Wednesday, December 21, 2005

Podcast Perfecto, Part 1

I’m planning to launch a podcast for the Feldman File early in 2006. In the process of getting ready, I’m doing all the “due diligence” research needed to make a podcast work, and I’d like to share some of what I’ve found with you. Part 1 of this article will deal with content, while part 2 will cover technical tips.

In no particular order:

  • Pick a subject for your podcast, and stay on it. Just as in radio, where every station has a format (news, talk, oldies, progressive rock, etc.) that stays the same from day to day, you should establish a subject for your podcast that listeners can reliably listen to week after week. If you do a podcast on photography, don’t talk about politics (unless it relates directly to photography.) Wandering off topic will confuse and frustrate your listeners.

  • Bring in more than one speaker. I recently listened to a podcast by an industry analyst, and all he did was read an article that he wrote (including headings.) There’s nothing as boring as listening to a single person drone on about a topic. Again, consider radio: Howard Stern has a studio full of on-air staff and guests, and Rush Limbaugh takes phone calls. Bring in a co-host, have on-air guests, do interviews or take phone calls.

  • Entertain your audience: Make it fun for people to listen to your podcast. Even if you’re covering a very dry topic, find a way to lighten the mood. Have a sense of humor.

  • Inject some controversy. I resisted this concept for a long time, but controversy is entertaining. People like to listen to arguments. You can also take the Howard Stern approach of being outrageous. Don’t artificially create controversy; choose some topics where there’s a genuine difference of opinion.

  • Keep it short. Make the length of the show fit the material; don’t pad it out to make it 30 for 60 minutes long. With podcasts, there’s no “right” length.

  • Include music and/or sound effects. It’s essential to draw listeners in from the very start of your podcast, and opening music is a great way to do it. You can have music in other places in your podcast (to separate stories or topics, for example.) However, be very careful about the music that you use. Don’t use music from a commercially-recorded CD, unless you have performance rights to the song. You can acquire royalty-free music from many suppliers, or you can purchase software such as SmartSound’s Sonicfire Pro to quickly compose your own without requiring any musical knowledge. If you have any question about whether or not you can use a musical selection in your podcast, consult an attorney.

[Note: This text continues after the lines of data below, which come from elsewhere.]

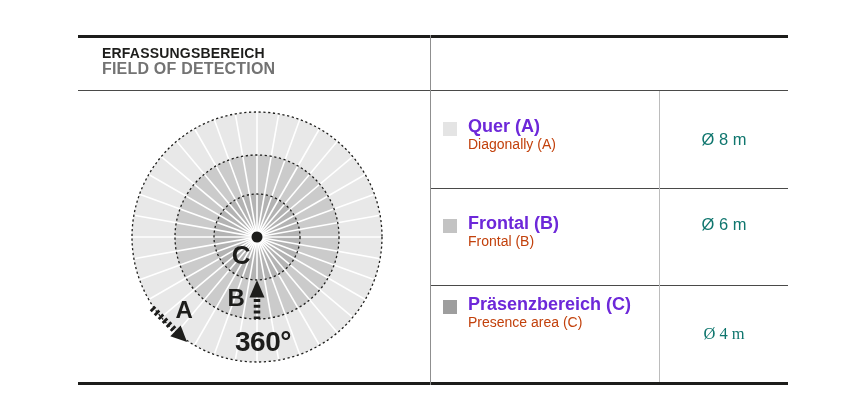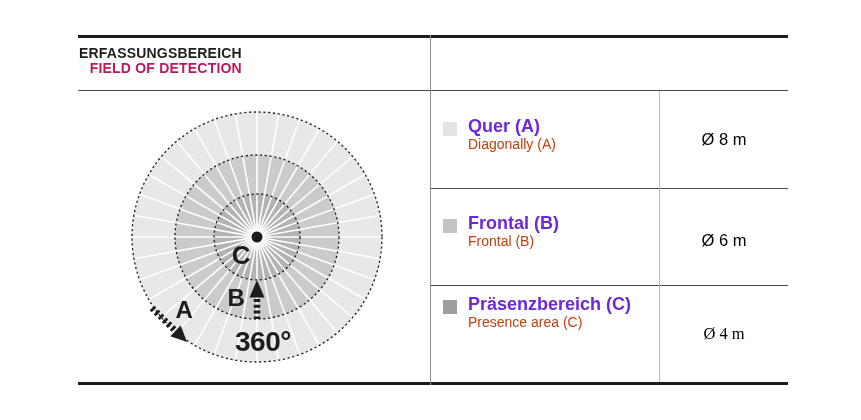"ERFASSUNGSBEREICH" .left-header { left: 79px -> 102px; text-align: right -> none }
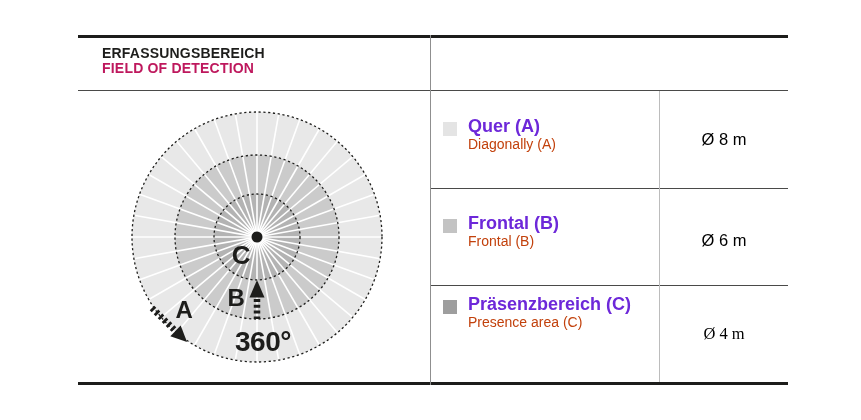"FIELD OF DETECTION" .ph-sub { color: #be185d -> #737373; font-size: 14px -> 16px }
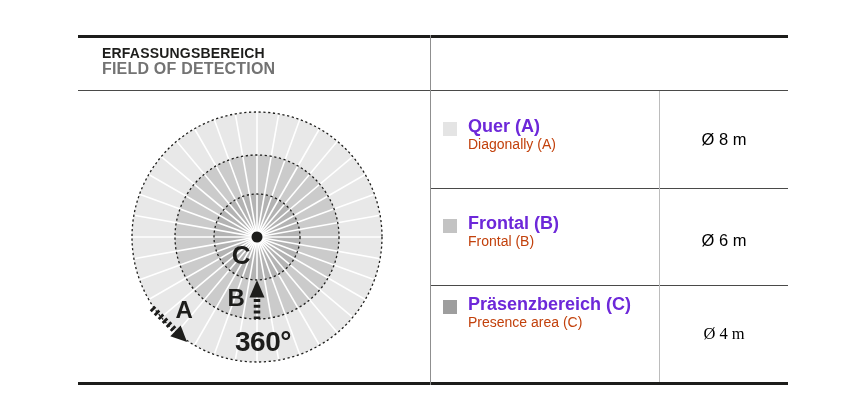"Ø 8 m" .range-cell { color: #000000 -> #0f766e }
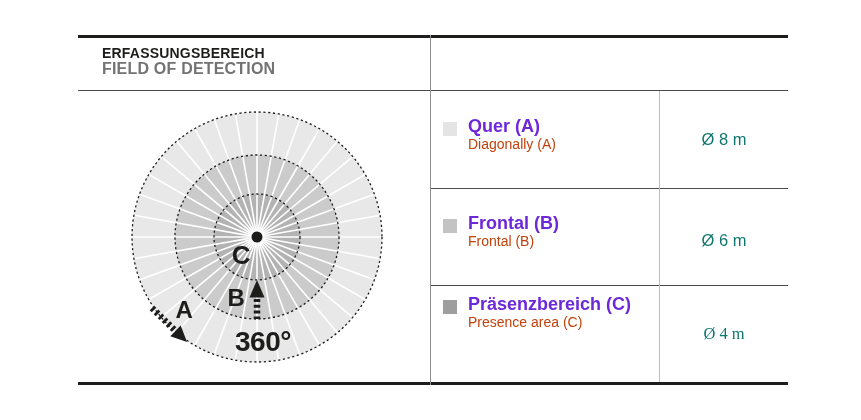"Ø 6 m" .range-2 { top: 192px -> 176px }
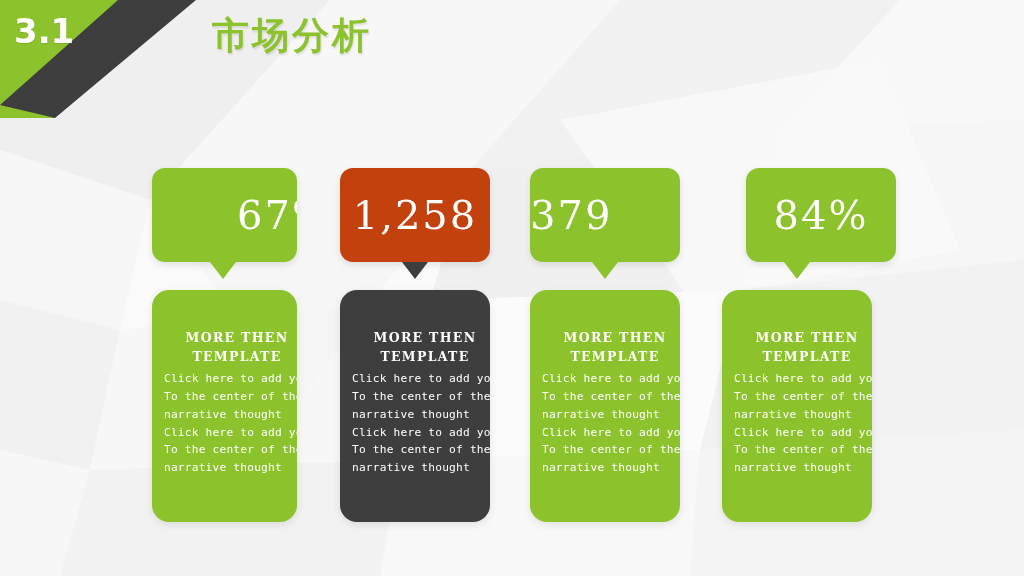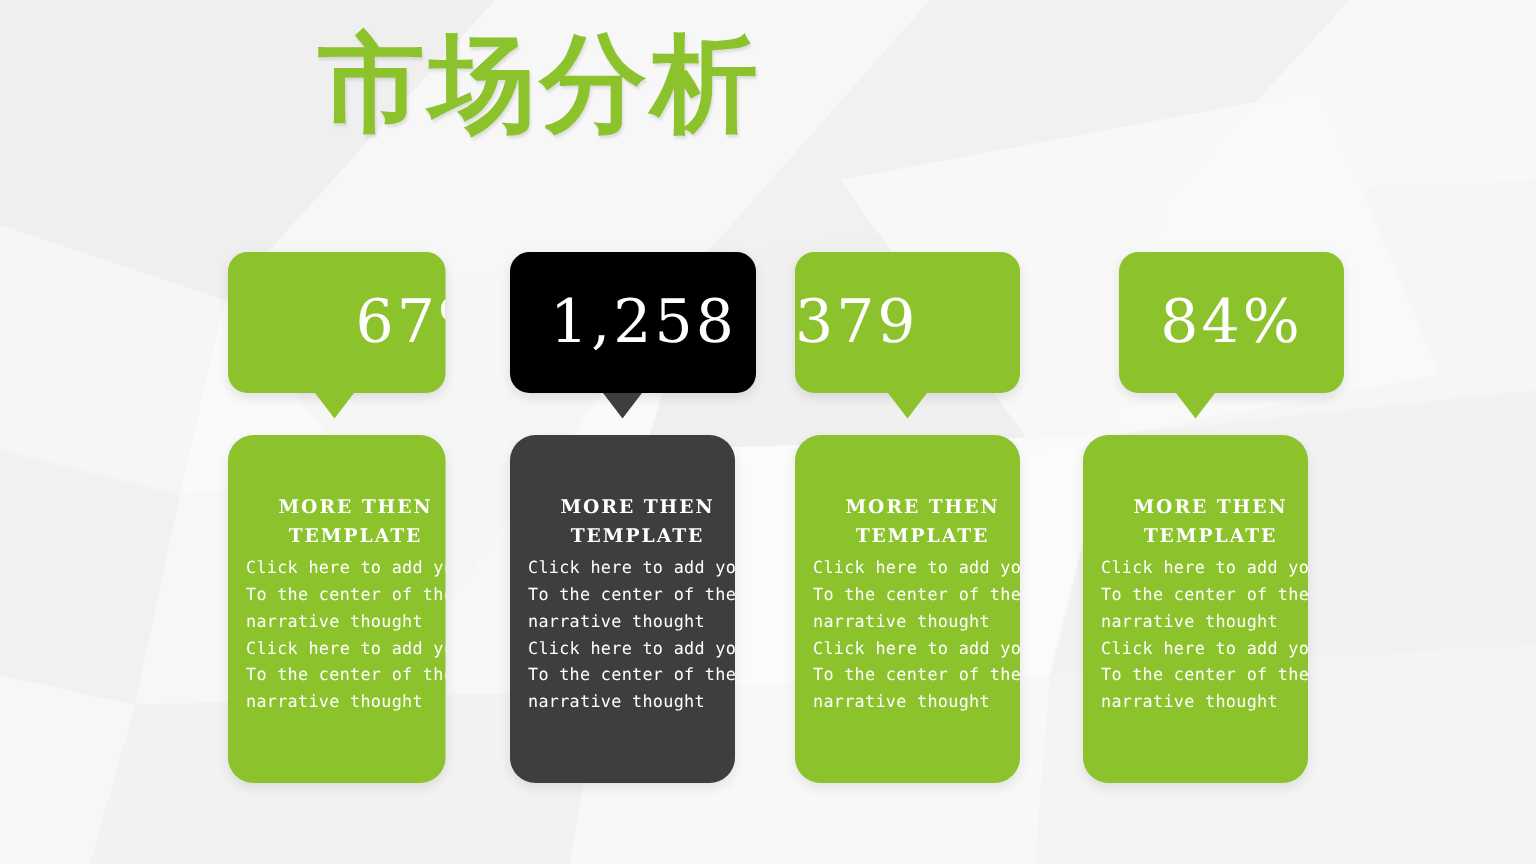"3.1" div.corner { html: none -> <div> <svg> <polygon></polygon> <polygon></polygon> <polygon></polygon> </svg> <div>3.1</div> </div> }
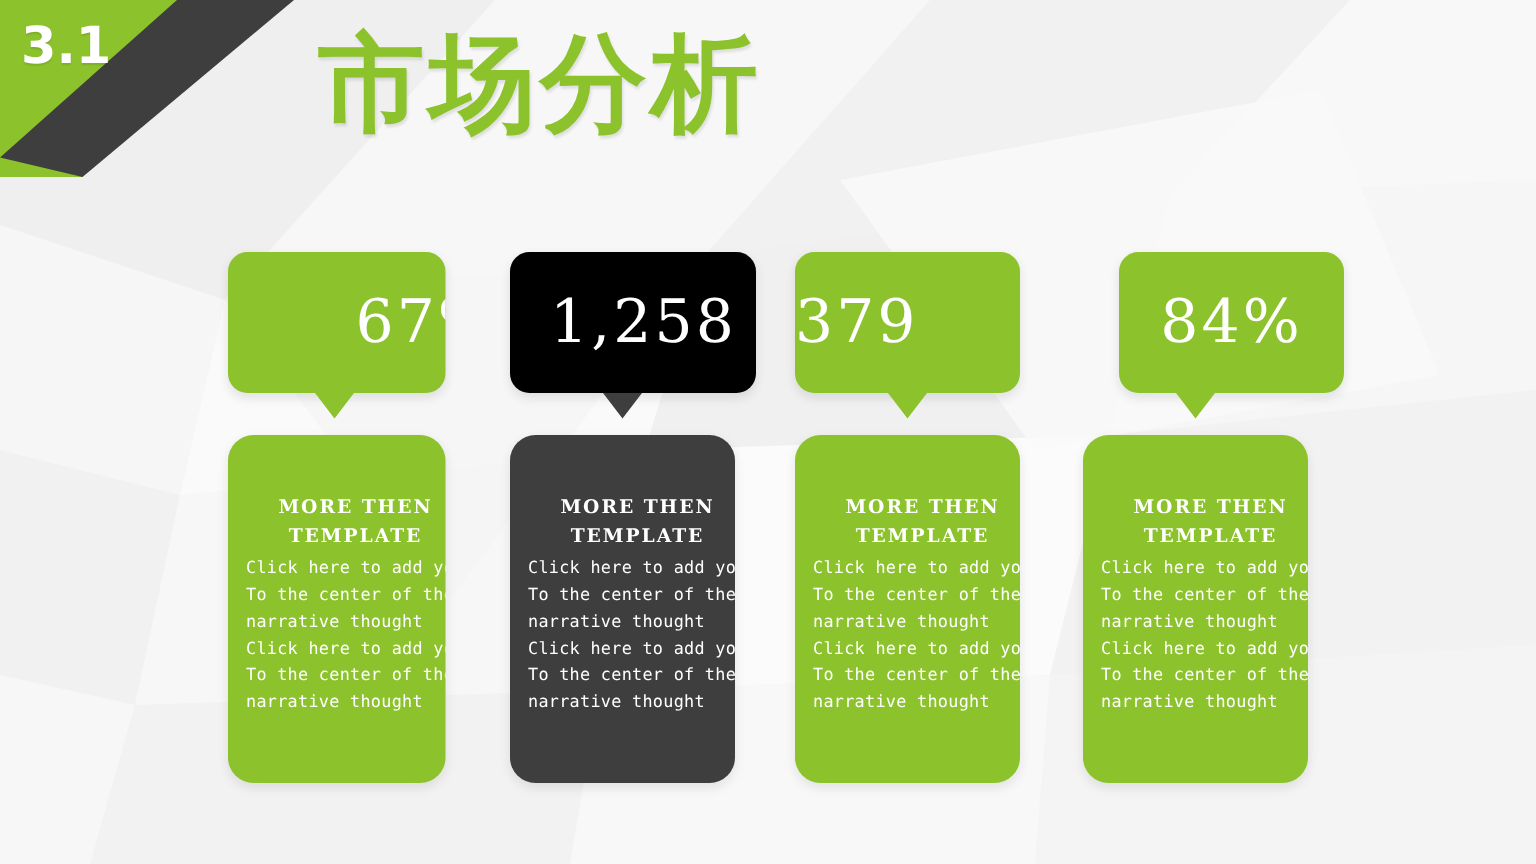"市场分析" .title { font-size: 71px -> 37px }
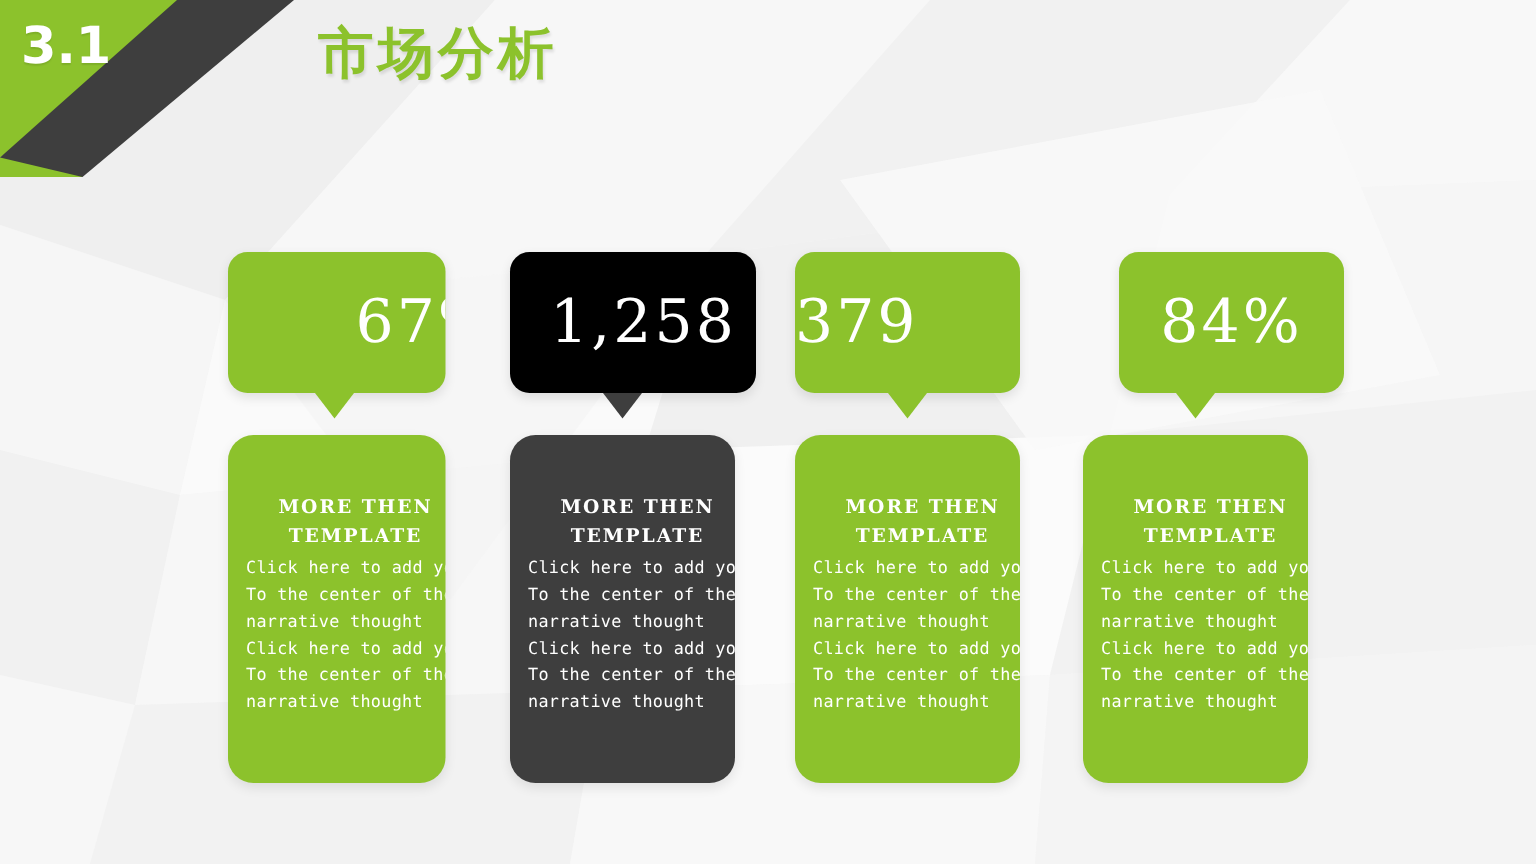"1,258" .dark .bubble { background: #000000 -> #c2410c; padding-left: 14px -> none }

  • Find advertisers that fit your subject. When I produced a comedy talk show several years ago, one of the “promotional consideration” sponsors was a vodka. It didn’t fit the show. The broader your subject, the greater the variety of advertisers you can choose from. For example, a sports show could have beer and car ads, but a show on knitting should have advertisers that make or sell products related to knitting.